Exercise goal -
The expected answer is a bare count of the lines in the data below that contain "path".

BEGIN Material for the task

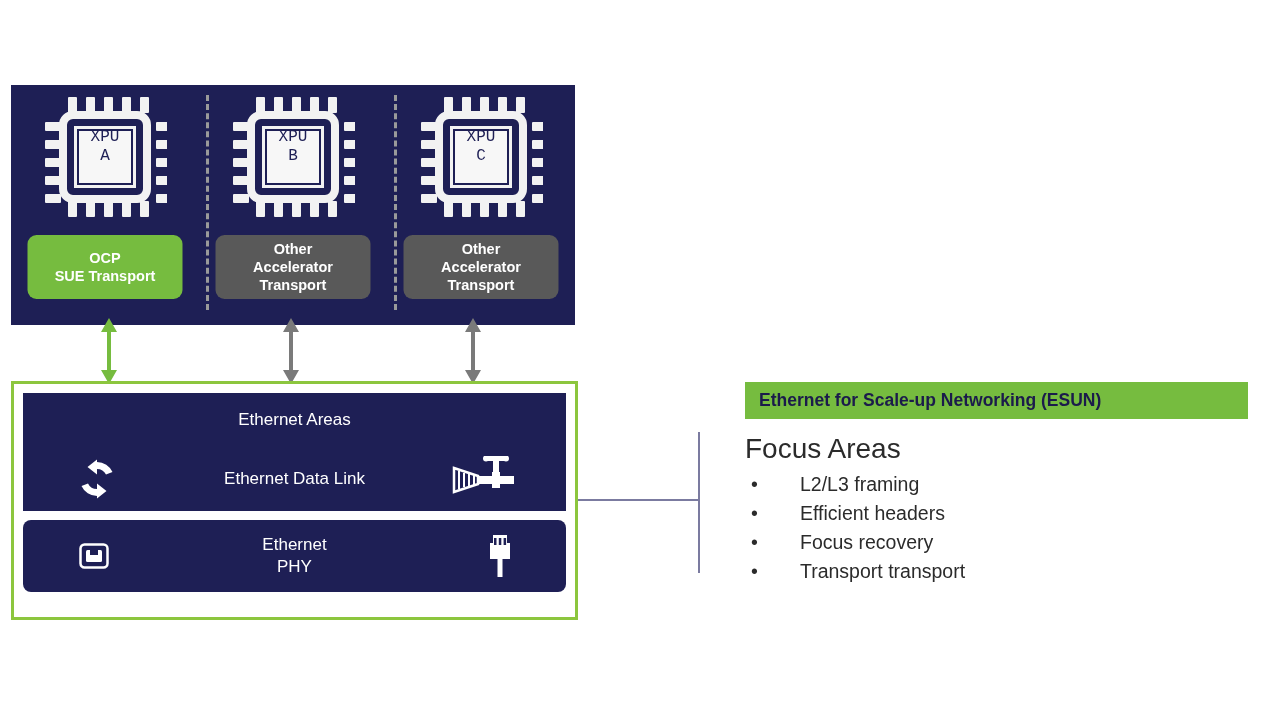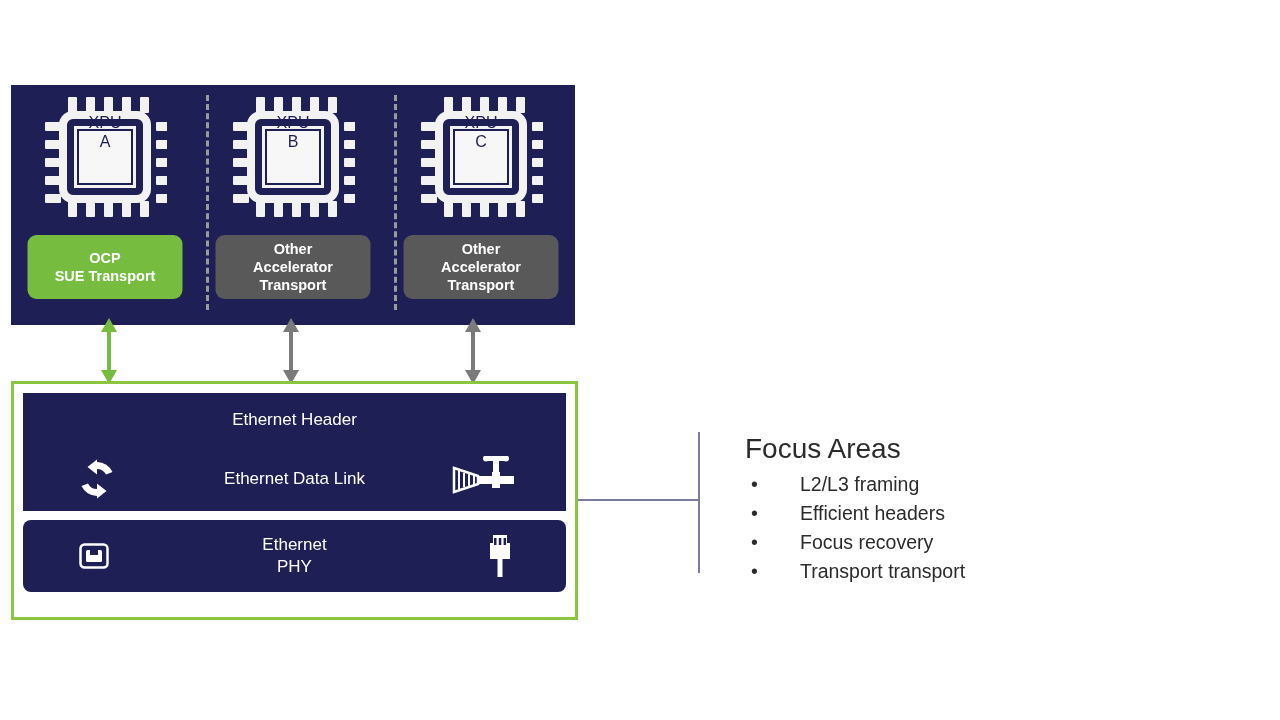--- a/index.html
+++ b/index.html
@@ -59,26 +59,26 @@
     transform: translateX(-50%);
     top: 10px;
     width: 124px;
     height: 124px;
   }
   .chip svg { display: block; width: 124px; height: 124px; }
 
   .chip-label {
     position: absolute;
     left: 0; right: 0;
-    top: 18px;
+    top: 33px;
     text-align: center;
     color: #1e1f55;
     font-size: 16px;
     line-height: 19px;
-    font-family: Liberation Sans, sans-serif;
+    font-family: Liberation Mono, monospace;
     pointer-events: none;
   }
 
   
   .transport {
     position: absolute;
     left: 50%;
     transform: translateX(-50%);
     top: 150px;
     width: 155px;
@@ -374,21 +374,21 @@
   </div>
   <div class="arrow a2">
     <svg viewBox="0 0 22 66" xmlns="http://www.w3.org/2000/svg">
       <path d="M11 0 L19 14 L13 14 L13 52 L19 52 L11 66 L3 52 L9 52 L9 14 L3 14 Z" fill="#7a7a7a"></path>
     </svg>
   </div>
 
   <div class="eth-stack">
 
     <div class="eth-row row-header">
-      <div class="title">Ethernet Header</div>
+      <div class="title">Ethernet Areas</div>
     </div>
 
     <div class="eth-row row-datalink">
       <div class="row-icon icon-sync">
         <svg viewBox="0 0 44 44" width="44" height="44" xmlns="http://www.w3.org/2000/svg">
           <path d="M22 5 a17 17 0 0 1 15.5 10 l-6.5 2.6 a10 10 0 0 0 -9 -5.6 l0 5.5 l-9.5 -7.5 l9.5 -7.5 Z" fill="#ffffff"></path>
           <path d="M22 39 a17 17 0 0 1 -15.5 -10 l6.5 -2.6 a10 10 0 0 0 9 5.6 l0 -5.5 l9.5 7.5 l-9.5 7.5 Z" fill="#ffffff"></path>
         </svg>
       </div>
       <div class="title">Ethernet Data Link</div>
@@ -427,20 +427,23 @@
           <rect x="17.6" y="5" width="2.5" height="7" fill="#1e1f55"></rect>
           <rect x="11.5" y="26" width="5" height="18" fill="#ffffff"></rect>
         </svg>
       </div>
     </div>
   </div>
 
   <div class="conn-h"></div>
   <div class="conn-v"></div>
 
+  <div class="esun-bar">
+    <span class="esun-title">Ethernet for Scale-up Networking (ESUN)</span>
+  </div>
 
   <div class="focus-heading">Focus Areas</div>
 
   <ul class="focus-list">
     <li>
       <span class="bullet">•</span>
       <span>L2/L3 framing</span>
     </li>
     <li>
       <span class="bullet">•</span>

END Material for the task

Problem solution -
3